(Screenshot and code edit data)
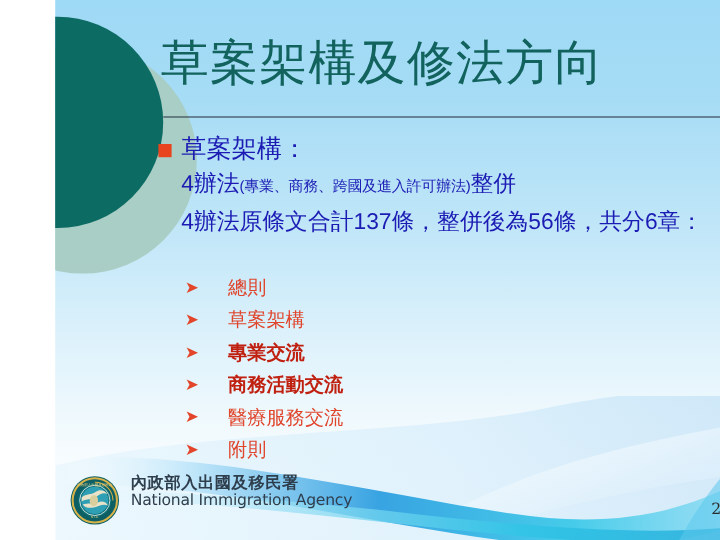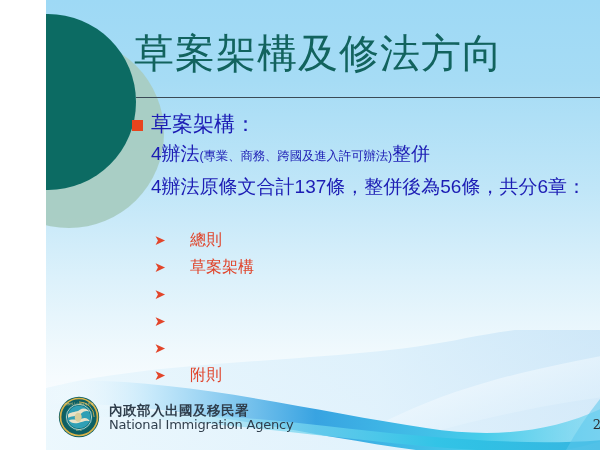"專業交流" span.sub-label { html: none -> <span>專業交流</span> }
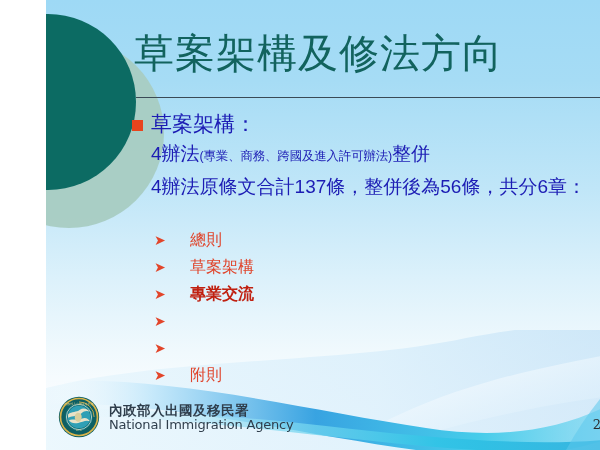"商務活動交流" span.sub-label { html: none -> <span>商務活動交流</span> }
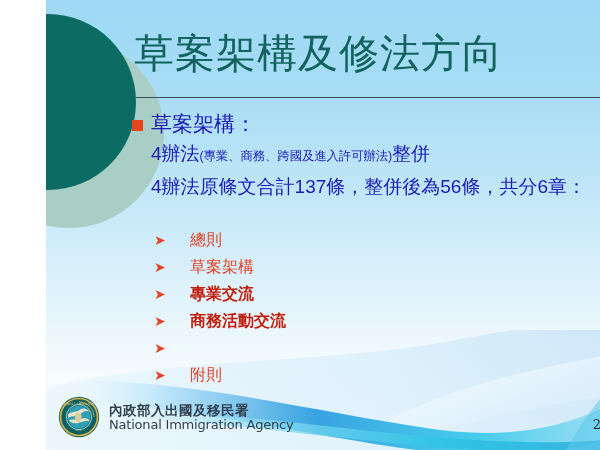"醫療服務交流" span.sub-label { html: none -> <span>醫療服務交流</span> }
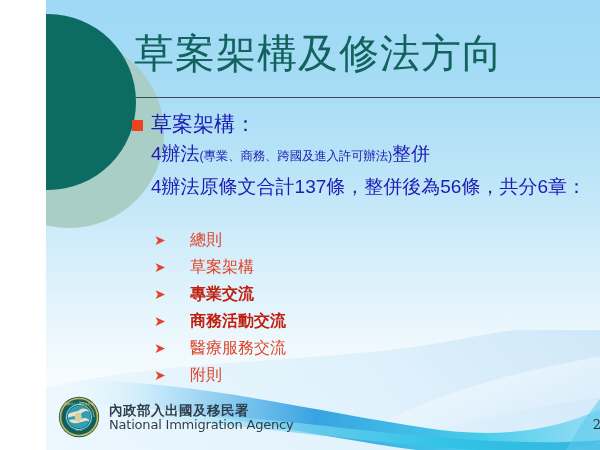"內政部入出國及移民署" .footer { align-items: center -> none }
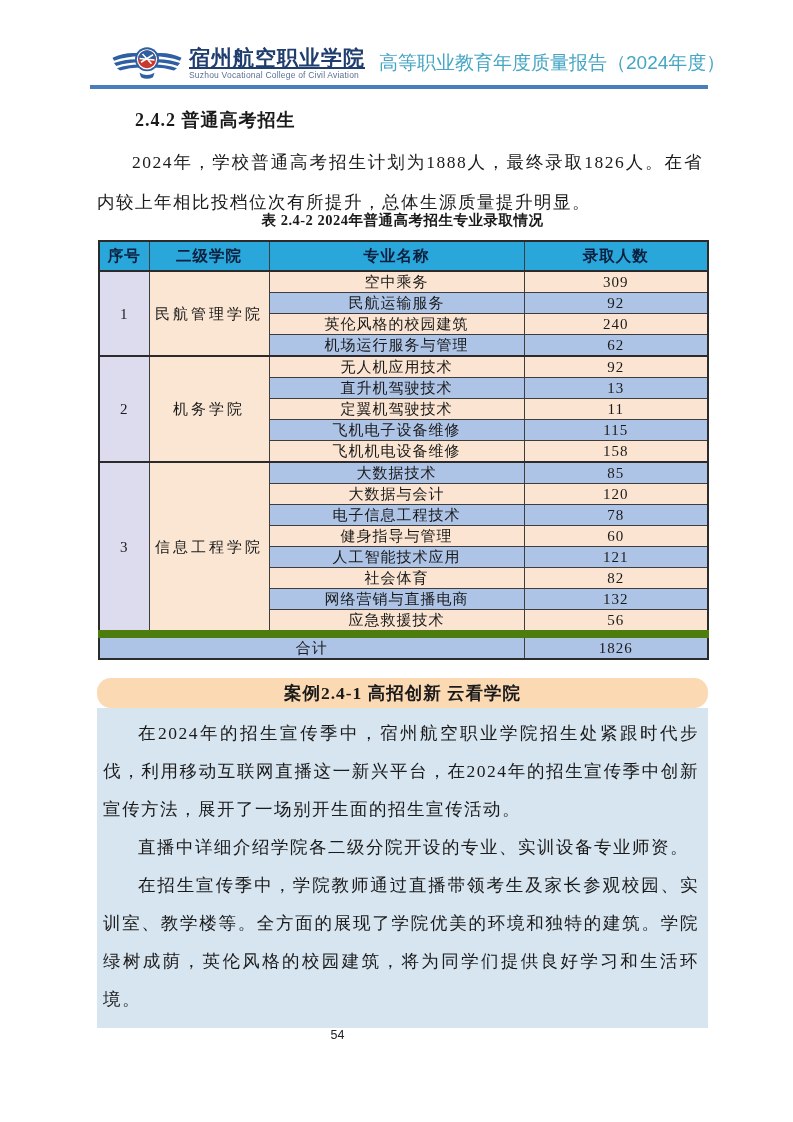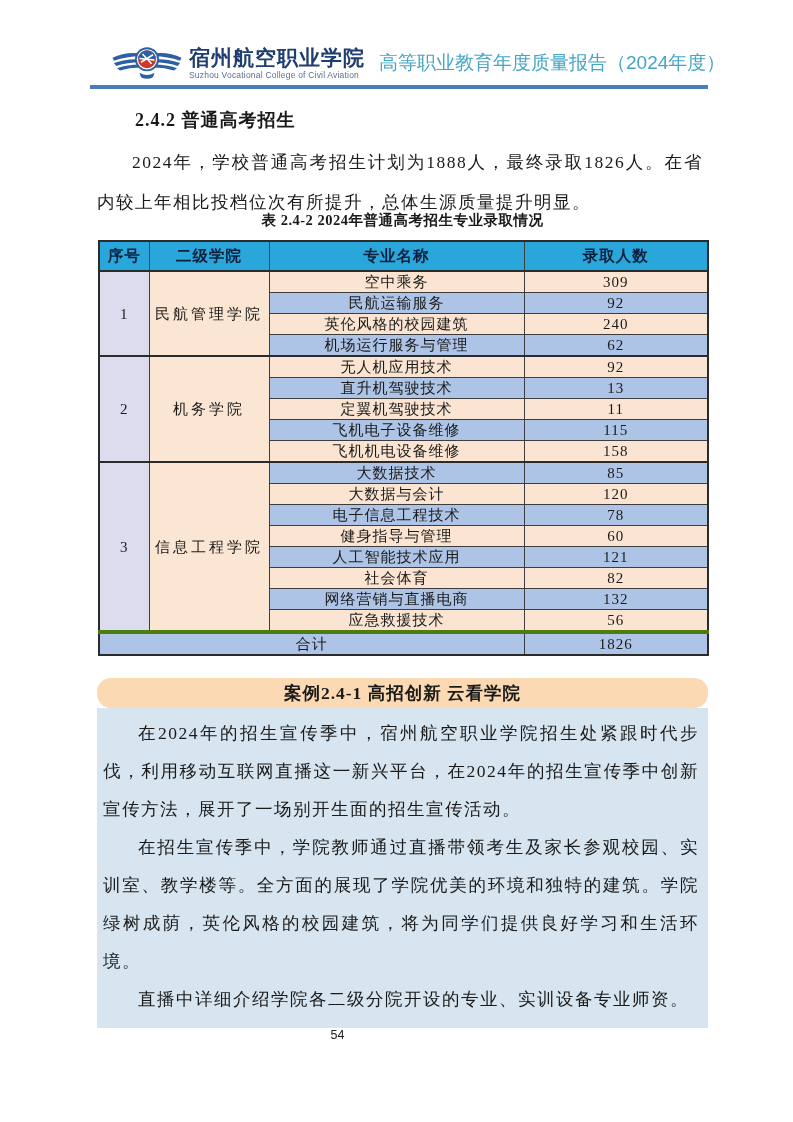"宿州航空职业学院" .college-name { text-decoration: none -> underline }
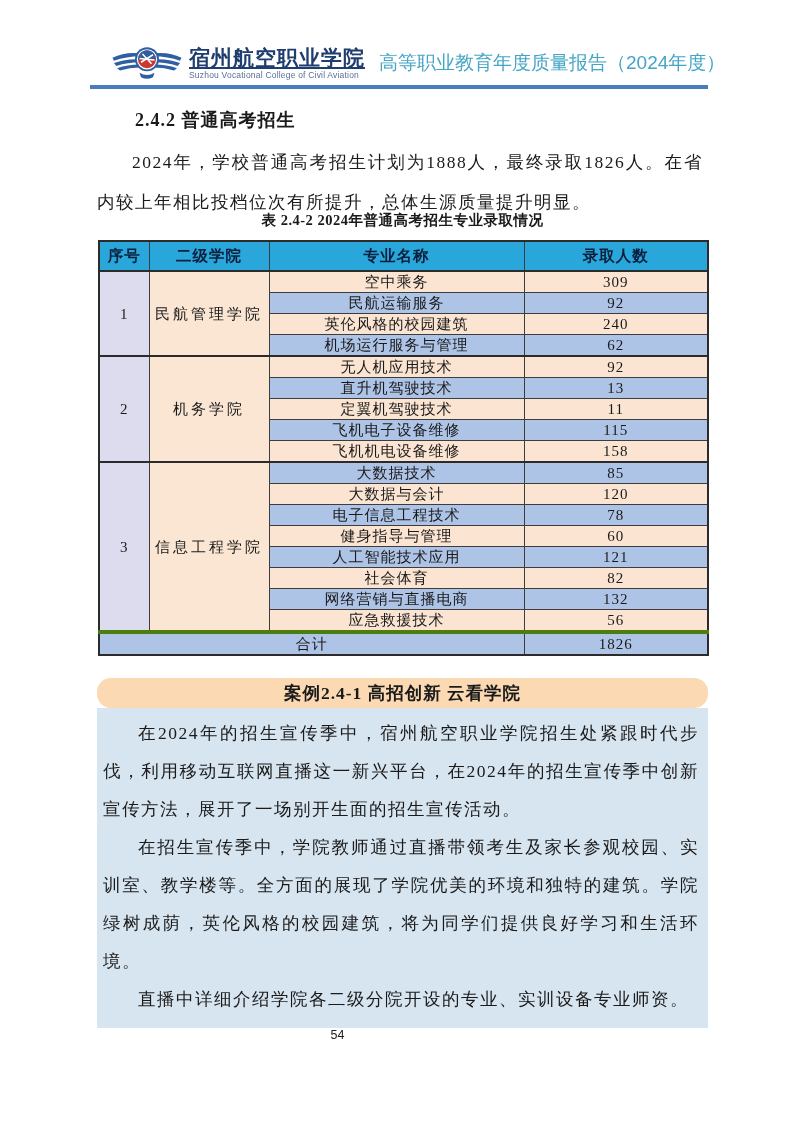"合计" tr.total-row td { border-top: 4px solid #4d7c0f -> 8px solid #4d7c0f }
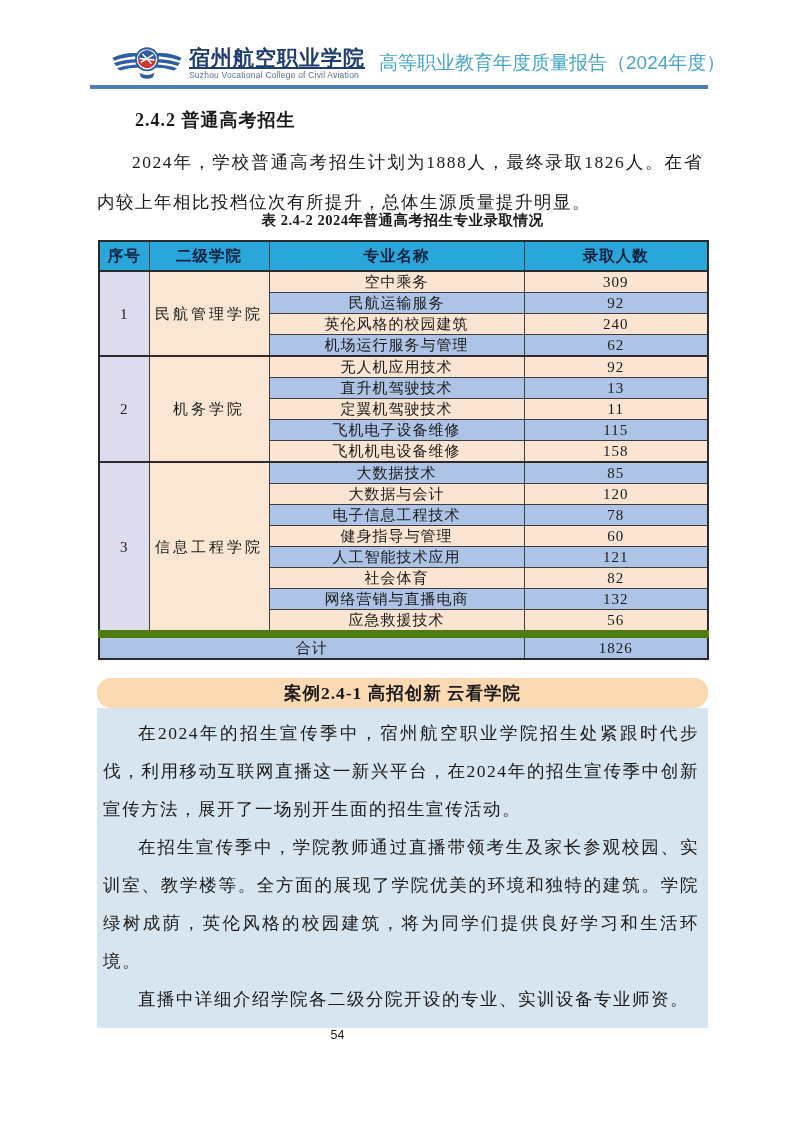"在招生宣传季中，学院教师通过直播带领考生及家长参观校园、实训室、教学楼等。全方面" p { order: before "直播中详细介绍学院各二级分院开设的专业、实训设备专业师资。" -> after "直播中详细介绍学院各二级分院开设的专业、实训设备专业师资。" }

> What to do: Write all the entries again word for word, minus the pictures.

> Output for this exercise:
"專業交流" span.sub-label { html: none -> <span>專業交流</span> }
"商務活動交流" span.sub-label { html: none -> <span>商務活動交流</span> }
"醫療服務交流" span.sub-label { html: none -> <span>醫療服務交流</span> }
"內政部入出國及移民署" .footer { align-items: center -> none }
"宿州航空职业学院" .college-name { text-decoration: none -> underline }
"合计" tr.total-row td { border-top: 4px solid #4d7c0f -> 8px solid #4d7c0f }
"在招生宣传季中，学院教师通过直播带领考生及家长参观校园、实训室、教学楼等。全方面" p { order: before "直播中详细介绍学院各二级分院开设的专业、实训设备专业师资。" -> after "直播中详细介绍学院各二级分院开设的专业、实训设备专业师资。" }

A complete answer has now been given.